3

531 147 42
                                    

"KUPIKIR unnie tidak akan datang hari ini..." ujar pegawai salon tempatku melakukan mani-pedi. Si rambut gelombang di cat ombre itu namanya Sumin, usianya tidak lebih tua dari usiaku. Alasannya bekerja di sini karena Sumin tidak punya uang dan dia tidak memiliki keinginan untuk kuliah. Kutanya mengapa, katanya kuliah bukan passionnya. Hmm, kurasa benar, Sumin memang lebih condong mengikis kuku dan melakukan perawatan lainnya. Bisa kukatakan kalau dia sudah pro. Aku selalu memesan agar Sumin yang menanganiku, bukan pegawai lain. Pernah sekali aku kedapatan pegawai lain karena Sumin tidak bekerja, alhasil aku misuh-misuh seharian. Jangan tanya apakah aku memarahi pegawai itu atau tidak—tentu saja kumarahi!

Omong-omong, kenapa aku jadi hafal latar belakang Sumin ya?

"Aku sudah lama tidak kemari, tentu saja aku akan langsung datang. Apalagi saat tahu ada yang baru." jawabku.

Aku menatap Sumin yang sedang fokus melakukan sesuatu di kuku tanganku, lalu melihat melalui cermin besar di depanku ke arah Myungsoo yang sedang duduk di sofa panjang yang disediakan oleh pihak salon. Myungsoo sedang melakukan panggilan telepon dengan temannya—mungkin?—dan dari cara Myungsoo bicara sepertinya dia sedang direcoki oleh si penelepon itu. Oh my god, hanya karena dia tidak datang ke klub, tidak akan juga klub itu jadi tutup kan? Lebay sekali temannya itu.

"Aku sedang diluar, nanti akan kukirimkan ke emailmu... apa?...langsung saja?...baik besok pagi aku—ketemuan?" Myungsoo menatapku aku langsung mengalihkan pandanganku. Enak saja nanti dia pikir aku menguping lagi. Huh, tidak ya!

Aku mulai tidak mendengarkan percakapan Myungsoo dan si penelepon itu karena Myungsoo melangkah keluar dan suara Sumin menginterupsi. "Kau ganti pacar lagi?"

"Myungsoo maksudmu?"

"Laki-laki itu namanya Myungsoo?" tanya Sumin lagi. Bukannya menjawab pertanyaanku dia malah mengajukan pertanyaan. "Namanya saja tampan. Tapi, yang ini terlihat seperti laki-laki tsundere."

"Kau ini kebanyakan nonton drama dan baca webtoon."

Sumin tertawa. "Tapi memang seperti itu tipe lelaki mudah sekaligus sulit digapai."

Aku menggeleng. Apa Sumin sedang berpikir kalau Myungsoo itu tipe yang sulit digapai?hahaha, dia salah besar. Myungsoo itu laki-laki termudah bagiku.

Aku menatap ke sekeliling dan kalau tinggal aku di ruangan ini. Tadinya ada dua orang lainnya. Cepat sekali mereka sudah selesai, aku sampai tidak tahu lagi.

"Aku lama juga ya."

"Itu karena unnie mengganti tiga kali model nailart-nya." Ujar Sumin setengah mengeluh. Aku langsung menatapnya sambil menyipitkan mata. Sudah dibayar masih saja mengeluh. "Aku tidak mengeluh, unnie."

Bagaimana dia tahu suara hatiku?

"Jujur saja, kau cuti kerja waktu itu karena belajar membaca pikiran orang ya!?"

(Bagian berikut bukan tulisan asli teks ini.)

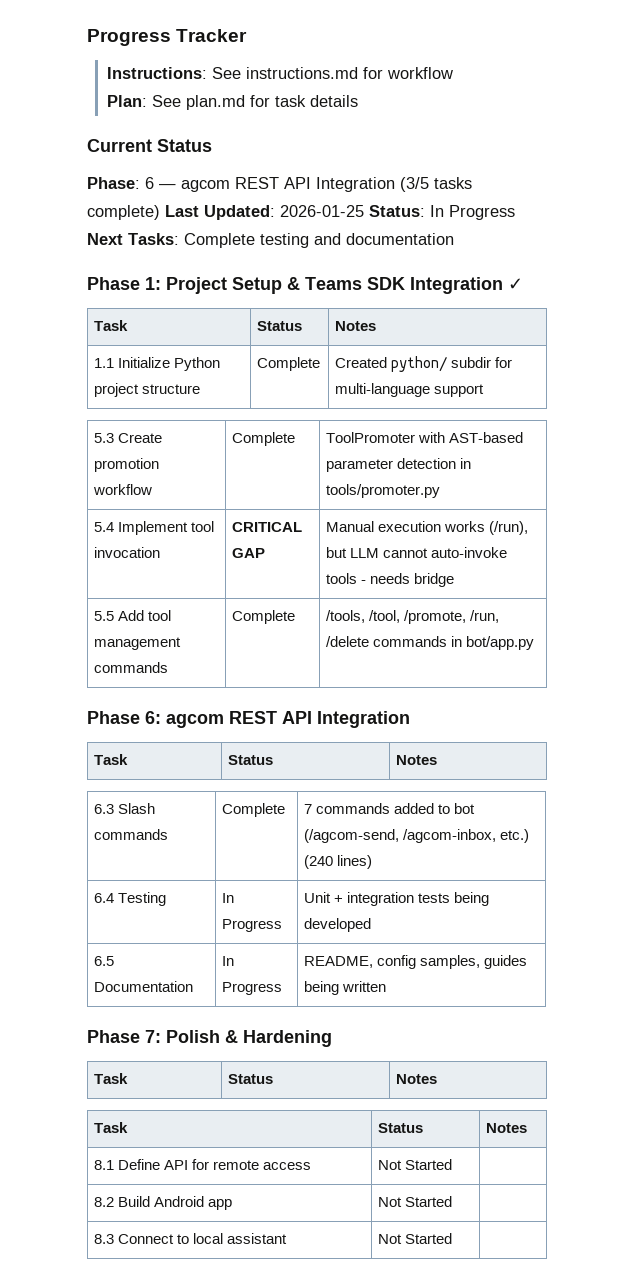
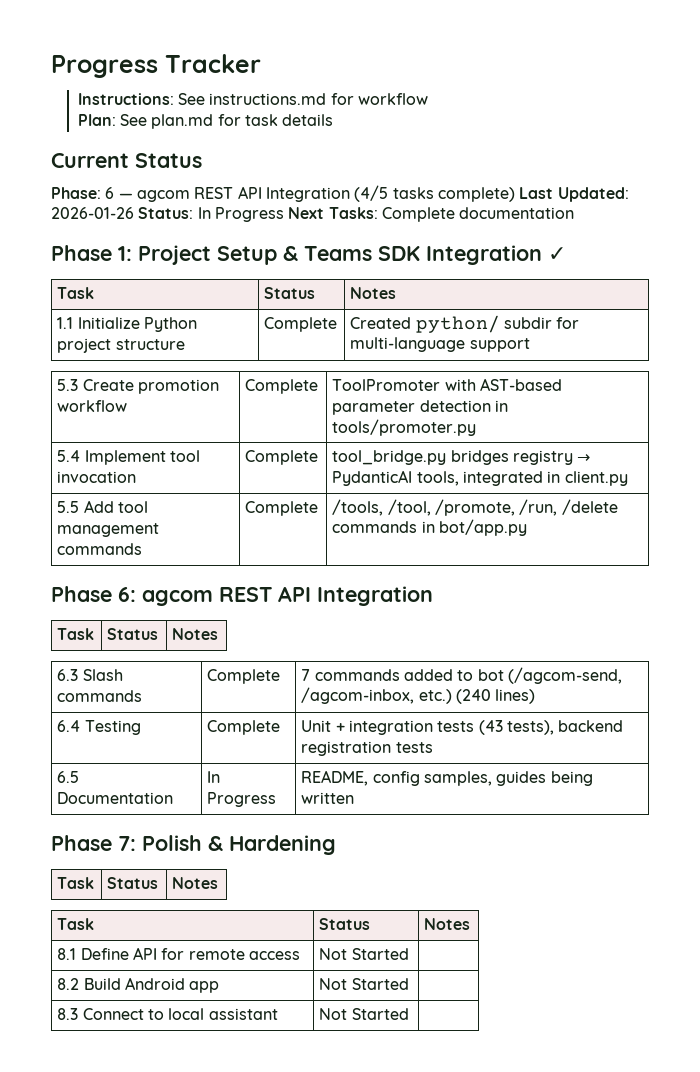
- Phase: 6 — agcom REST API Integration (3/5 tasks complete) Last Updated: 2026-01-25 Status: In Progress Next Tasks: Complete testing and documentation
+ Phase: 6 — agcom REST API Integration (4/5 tasks complete) Last Updated: 2026-01-26 Status: In Progress Next Tasks: Complete documentation
- 5.4 Implement tool invocation | CRITICAL GAP | Manual execution works (/run), but LLM cannot auto-invoke tools - needs bridge
+ 5.4 Implement tool invocation | Complete | tool_bridge.py bridges registry → PydanticAI tools, integrated in client.py
- 6.4 Testing | In Progress | Unit + integration tests being developed
+ 6.4 Testing | Complete | Unit + integration tests (43 tests), backend registration tests

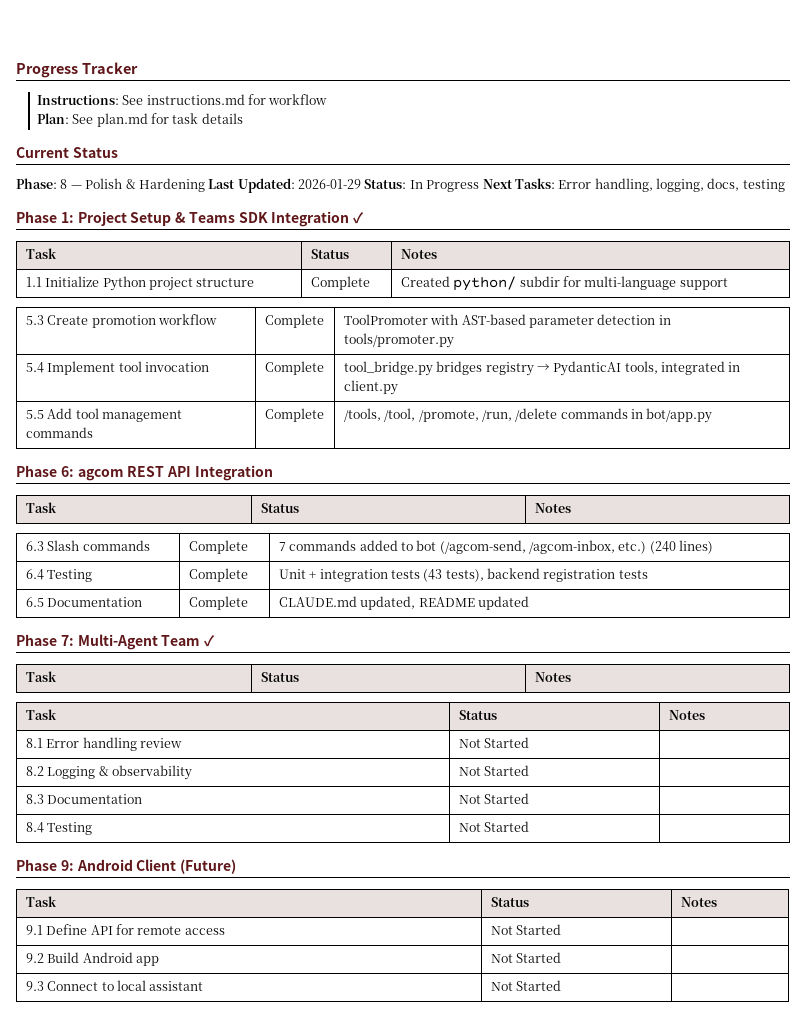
- Phase: 6 — agcom REST API Integration (4/5 tasks complete) Last Updated: 2026-01-26 Status: In Progress Next Tasks: Complete documentation
+ Phase: 8 — Polish & Hardening Last Updated: 2026-01-29 Status: In Progress Next Tasks: Error handling, logging, docs, testing
- 6.5 Documentation | In Progress | README, config samples, guides being written
+ 6.5 Documentation | Complete | CLAUDE.md updated, README updated
- Phase 7: Polish & Hardening
+ Phase 7: Multi-Agent Team ✓
- 8.1 Define API for remote access | Not Started |
+ 8.1 Error handling review | Not Started |
+ 8.2 Logging & observability | Not Started |
+ 8.3 Documentation | Not Started |
+ 8.4 Testing | Not Started |
+ Phase 9: Android Client (Future)
+ Task | Status | Notes
+ 9.1 Define API for remote access | Not Started |
- 8.2 Build Android app | Not Started |
+ 9.2 Build Android app | Not Started |
- 8.3 Connect to local assistant | Not Started |
+ 9.3 Connect to local assistant | Not Started |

Sumin memandangku dengan ngeri. "Unnie, kalau aku punya uang lebih, lebih baik aku berbelanja daripada les tarot dan menjadi cenayang."

Benar juga, Sumin kan miskin...

"Sori, sori. Aku terkejut."

Sumin mengangguk-angguk. Sambil melanjutkan memoles kuku tanganku, dia kembali bicara. Kupikir-pikir anak ini suka sekali mengobrol, apa dia tidak tahu kalau aku ini tidak mengobrol dengan sembarang orang? Untuk dia masuk pengecualian karena—walaupun tidak punya uang—penampilannya tidak buruk juga. "Jadi, kakak itu bukan kekasih unnie?"

"Kata siapa?"

"Jadi dia kekasih baru unnie?" Sumin membeliakkan mata, lagi-lagi dia tidak jadi mengoleskan tanganku. Duh, bisa-bisa sampai hari raya paskah baru selesai.